• _DATA_
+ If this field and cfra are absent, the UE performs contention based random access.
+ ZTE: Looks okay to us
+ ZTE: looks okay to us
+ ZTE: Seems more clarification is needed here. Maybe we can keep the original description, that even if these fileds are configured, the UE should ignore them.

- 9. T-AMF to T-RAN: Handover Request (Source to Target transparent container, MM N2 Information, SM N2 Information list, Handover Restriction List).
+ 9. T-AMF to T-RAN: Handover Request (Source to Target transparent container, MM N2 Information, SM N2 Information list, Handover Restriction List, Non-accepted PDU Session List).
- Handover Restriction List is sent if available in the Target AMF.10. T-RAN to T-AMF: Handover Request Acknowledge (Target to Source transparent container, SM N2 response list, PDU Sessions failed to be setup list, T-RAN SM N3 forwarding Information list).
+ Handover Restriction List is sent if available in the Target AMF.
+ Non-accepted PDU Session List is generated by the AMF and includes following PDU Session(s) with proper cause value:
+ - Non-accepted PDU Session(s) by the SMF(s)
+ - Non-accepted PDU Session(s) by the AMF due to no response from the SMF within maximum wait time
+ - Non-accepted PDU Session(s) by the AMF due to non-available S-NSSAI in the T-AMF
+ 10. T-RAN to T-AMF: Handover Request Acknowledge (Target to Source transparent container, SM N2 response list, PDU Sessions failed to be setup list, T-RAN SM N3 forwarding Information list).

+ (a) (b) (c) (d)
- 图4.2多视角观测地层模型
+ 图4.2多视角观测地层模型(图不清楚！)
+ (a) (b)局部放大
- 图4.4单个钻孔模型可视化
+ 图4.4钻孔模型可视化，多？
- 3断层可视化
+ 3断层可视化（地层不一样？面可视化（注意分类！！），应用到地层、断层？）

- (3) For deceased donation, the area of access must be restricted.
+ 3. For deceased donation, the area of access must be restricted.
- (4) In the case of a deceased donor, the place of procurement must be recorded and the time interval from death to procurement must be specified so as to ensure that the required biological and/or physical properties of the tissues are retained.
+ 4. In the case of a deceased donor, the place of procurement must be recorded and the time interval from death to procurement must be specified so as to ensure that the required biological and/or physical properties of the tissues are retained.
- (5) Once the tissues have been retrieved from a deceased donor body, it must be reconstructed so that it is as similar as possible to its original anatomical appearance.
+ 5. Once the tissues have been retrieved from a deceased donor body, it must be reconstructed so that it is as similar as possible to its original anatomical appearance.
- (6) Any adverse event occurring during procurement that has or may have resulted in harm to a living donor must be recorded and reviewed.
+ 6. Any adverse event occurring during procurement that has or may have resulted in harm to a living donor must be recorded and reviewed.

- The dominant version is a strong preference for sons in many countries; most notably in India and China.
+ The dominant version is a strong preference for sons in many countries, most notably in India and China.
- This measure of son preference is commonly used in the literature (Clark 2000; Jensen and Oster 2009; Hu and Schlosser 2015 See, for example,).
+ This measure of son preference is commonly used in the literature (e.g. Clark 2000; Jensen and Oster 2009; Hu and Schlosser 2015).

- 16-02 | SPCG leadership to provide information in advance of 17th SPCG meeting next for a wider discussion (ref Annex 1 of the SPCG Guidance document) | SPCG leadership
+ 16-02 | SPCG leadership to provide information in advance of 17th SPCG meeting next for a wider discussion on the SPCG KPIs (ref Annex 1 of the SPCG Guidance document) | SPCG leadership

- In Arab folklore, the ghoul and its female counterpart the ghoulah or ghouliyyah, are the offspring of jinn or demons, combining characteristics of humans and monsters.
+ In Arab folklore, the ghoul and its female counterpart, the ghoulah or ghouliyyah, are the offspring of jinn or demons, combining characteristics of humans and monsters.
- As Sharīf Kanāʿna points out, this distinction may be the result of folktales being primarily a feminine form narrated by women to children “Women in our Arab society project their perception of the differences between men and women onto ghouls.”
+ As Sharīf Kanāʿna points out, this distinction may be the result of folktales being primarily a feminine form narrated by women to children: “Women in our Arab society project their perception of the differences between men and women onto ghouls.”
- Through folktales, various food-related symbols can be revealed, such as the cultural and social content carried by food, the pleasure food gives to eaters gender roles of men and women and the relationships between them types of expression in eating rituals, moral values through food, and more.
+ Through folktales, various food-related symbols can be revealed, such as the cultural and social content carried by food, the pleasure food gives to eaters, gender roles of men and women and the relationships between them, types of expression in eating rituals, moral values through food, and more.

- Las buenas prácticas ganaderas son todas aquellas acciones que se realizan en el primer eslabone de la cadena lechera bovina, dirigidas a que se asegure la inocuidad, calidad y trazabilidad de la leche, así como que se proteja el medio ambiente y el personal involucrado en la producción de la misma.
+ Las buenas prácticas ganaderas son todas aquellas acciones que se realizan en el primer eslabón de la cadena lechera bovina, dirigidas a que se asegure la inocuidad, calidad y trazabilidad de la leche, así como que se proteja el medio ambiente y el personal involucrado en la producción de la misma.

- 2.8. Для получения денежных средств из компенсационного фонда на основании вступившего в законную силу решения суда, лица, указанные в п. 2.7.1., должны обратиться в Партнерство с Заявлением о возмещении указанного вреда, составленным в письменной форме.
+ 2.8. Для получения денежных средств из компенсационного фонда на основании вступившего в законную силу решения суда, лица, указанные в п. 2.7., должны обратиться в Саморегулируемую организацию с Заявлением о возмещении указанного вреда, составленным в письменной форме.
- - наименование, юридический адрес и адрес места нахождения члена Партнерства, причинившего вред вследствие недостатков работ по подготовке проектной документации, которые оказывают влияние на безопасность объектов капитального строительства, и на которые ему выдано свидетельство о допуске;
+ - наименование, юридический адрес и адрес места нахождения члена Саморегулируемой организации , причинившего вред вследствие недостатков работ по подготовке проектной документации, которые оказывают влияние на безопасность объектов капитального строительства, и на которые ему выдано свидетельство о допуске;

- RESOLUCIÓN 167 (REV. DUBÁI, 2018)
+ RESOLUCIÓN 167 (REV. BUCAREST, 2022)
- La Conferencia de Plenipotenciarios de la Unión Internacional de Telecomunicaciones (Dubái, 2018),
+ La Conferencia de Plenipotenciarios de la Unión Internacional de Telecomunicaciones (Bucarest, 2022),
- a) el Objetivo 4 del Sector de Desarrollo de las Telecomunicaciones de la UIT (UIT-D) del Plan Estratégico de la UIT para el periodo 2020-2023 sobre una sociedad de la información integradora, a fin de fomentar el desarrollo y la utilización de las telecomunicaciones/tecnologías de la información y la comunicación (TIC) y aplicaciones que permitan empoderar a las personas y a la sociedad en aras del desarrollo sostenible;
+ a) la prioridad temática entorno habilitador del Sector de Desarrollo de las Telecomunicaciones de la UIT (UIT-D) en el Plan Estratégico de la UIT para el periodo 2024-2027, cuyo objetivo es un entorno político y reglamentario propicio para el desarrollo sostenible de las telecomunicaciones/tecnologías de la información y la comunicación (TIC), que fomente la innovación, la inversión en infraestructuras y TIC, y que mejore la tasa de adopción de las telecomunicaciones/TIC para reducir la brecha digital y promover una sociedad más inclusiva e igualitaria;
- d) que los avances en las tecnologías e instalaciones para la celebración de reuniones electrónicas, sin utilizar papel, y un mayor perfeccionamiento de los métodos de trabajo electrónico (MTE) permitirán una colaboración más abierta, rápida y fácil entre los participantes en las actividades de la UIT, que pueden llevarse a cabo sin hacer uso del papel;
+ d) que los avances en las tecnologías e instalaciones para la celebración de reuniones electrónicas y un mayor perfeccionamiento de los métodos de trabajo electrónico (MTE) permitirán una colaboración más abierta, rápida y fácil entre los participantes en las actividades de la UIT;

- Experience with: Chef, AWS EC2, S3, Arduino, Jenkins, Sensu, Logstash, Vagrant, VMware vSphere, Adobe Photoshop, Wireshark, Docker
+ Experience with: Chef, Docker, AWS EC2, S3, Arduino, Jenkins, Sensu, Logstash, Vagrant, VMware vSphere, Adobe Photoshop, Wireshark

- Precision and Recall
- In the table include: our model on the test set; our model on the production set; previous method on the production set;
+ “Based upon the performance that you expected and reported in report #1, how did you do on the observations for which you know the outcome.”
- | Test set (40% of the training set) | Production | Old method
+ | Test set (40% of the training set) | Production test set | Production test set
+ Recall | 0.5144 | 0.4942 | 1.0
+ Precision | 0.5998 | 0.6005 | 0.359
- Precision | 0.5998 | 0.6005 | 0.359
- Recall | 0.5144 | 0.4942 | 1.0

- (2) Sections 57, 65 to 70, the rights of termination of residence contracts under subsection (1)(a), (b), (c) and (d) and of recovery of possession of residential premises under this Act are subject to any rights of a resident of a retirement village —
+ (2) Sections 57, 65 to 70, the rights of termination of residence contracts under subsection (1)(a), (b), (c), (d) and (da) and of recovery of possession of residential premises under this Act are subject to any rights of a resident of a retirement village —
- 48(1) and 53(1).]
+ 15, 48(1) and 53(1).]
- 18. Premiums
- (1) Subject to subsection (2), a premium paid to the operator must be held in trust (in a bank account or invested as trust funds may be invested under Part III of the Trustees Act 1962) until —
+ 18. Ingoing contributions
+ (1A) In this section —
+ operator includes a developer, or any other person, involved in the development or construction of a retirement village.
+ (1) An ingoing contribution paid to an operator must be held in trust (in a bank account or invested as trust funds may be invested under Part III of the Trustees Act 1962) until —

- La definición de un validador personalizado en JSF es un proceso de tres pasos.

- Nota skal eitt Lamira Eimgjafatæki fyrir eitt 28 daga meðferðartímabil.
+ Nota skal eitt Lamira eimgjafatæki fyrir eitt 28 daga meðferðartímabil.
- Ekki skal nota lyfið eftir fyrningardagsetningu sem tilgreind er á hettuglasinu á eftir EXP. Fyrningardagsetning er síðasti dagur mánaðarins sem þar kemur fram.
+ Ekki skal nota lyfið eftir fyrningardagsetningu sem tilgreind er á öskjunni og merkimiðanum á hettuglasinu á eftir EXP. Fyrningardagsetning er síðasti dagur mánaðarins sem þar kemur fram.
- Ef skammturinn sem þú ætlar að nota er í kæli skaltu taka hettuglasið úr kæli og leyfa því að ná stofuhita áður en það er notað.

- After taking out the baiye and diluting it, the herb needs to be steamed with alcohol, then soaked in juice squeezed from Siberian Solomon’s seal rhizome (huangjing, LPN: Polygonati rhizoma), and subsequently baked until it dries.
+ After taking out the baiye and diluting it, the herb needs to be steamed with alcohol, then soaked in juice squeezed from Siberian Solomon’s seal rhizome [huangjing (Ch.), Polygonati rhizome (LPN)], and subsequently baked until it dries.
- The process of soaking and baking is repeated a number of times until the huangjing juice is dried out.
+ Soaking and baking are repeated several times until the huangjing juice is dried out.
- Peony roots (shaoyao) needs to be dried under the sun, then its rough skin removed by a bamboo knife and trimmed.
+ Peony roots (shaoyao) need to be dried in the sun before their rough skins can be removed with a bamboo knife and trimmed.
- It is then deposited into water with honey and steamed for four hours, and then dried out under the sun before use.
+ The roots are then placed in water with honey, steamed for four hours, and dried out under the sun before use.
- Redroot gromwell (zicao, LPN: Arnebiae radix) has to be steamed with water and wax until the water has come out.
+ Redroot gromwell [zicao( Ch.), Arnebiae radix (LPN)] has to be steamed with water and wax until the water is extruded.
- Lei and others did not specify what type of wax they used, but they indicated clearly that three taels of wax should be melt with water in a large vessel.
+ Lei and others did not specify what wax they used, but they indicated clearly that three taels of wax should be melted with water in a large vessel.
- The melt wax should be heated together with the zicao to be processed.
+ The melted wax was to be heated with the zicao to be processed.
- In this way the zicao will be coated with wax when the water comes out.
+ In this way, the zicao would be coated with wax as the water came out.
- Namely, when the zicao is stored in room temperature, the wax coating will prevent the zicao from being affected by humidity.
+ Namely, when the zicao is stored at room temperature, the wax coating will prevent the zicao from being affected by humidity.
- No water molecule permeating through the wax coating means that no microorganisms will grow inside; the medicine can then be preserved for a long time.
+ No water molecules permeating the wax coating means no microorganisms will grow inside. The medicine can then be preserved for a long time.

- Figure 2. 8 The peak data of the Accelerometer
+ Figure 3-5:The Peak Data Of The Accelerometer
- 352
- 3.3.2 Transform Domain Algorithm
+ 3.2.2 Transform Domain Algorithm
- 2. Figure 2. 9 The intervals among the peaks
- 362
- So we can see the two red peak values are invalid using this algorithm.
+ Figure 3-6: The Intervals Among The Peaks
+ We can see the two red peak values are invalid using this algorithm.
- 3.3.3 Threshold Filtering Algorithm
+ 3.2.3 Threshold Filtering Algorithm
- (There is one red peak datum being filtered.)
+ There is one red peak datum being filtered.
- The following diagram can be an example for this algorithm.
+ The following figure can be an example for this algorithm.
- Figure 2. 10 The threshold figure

• _WHAT IS REQUIRED_
The response should be the listing above, limited to the lines between the one holding "by the SMF(s)" and the one holding "- This measure", inclusive, reproduced exactly.

• _RESPONSE_
+ - Non-accepted PDU Session(s) by the SMF(s)
+ - Non-accepted PDU Session(s) by the AMF due to no response from the SMF within maximum wait time
+ - Non-accepted PDU Session(s) by the AMF due to non-available S-NSSAI in the T-AMF
+ 10. T-RAN to T-AMF: Handover Request Acknowledge (Target to Source transparent container, SM N2 response list, PDU Sessions failed to be setup list, T-RAN SM N3 forwarding Information list).

+ (a) (b) (c) (d)
- 图4.2多视角观测地层模型
+ 图4.2多视角观测地层模型(图不清楚！)
+ (a) (b)局部放大
- 图4.4单个钻孔模型可视化
+ 图4.4钻孔模型可视化，多？
- 3断层可视化
+ 3断层可视化（地层不一样？面可视化（注意分类！！），应用到地层、断层？）

- (3) For deceased donation, the area of access must be restricted.
+ 3. For deceased donation, the area of access must be restricted.
- (4) In the case of a deceased donor, the place of procurement must be recorded and the time interval from death to procurement must be specified so as to ensure that the required biological and/or physical properties of the tissues are retained.
+ 4. In the case of a deceased donor, the place of procurement must be recorded and the time interval from death to procurement must be specified so as to ensure that the required biological and/or physical properties of the tissues are retained.
- (5) Once the tissues have been retrieved from a deceased donor body, it must be reconstructed so that it is as similar as possible to its original anatomical appearance.
+ 5. Once the tissues have been retrieved from a deceased donor body, it must be reconstructed so that it is as similar as possible to its original anatomical appearance.
- (6) Any adverse event occurring during procurement that has or may have resulted in harm to a living donor must be recorded and reviewed.
+ 6. Any adverse event occurring during procurement that has or may have resulted in harm to a living donor must be recorded and reviewed.

- The dominant version is a strong preference for sons in many countries; most notably in India and China.
+ The dominant version is a strong preference for sons in many countries, most notably in India and China.
- This measure of son preference is commonly used in the literature (Clark 2000; Jensen and Oster 2009; Hu and Schlosser 2015 See, for example,).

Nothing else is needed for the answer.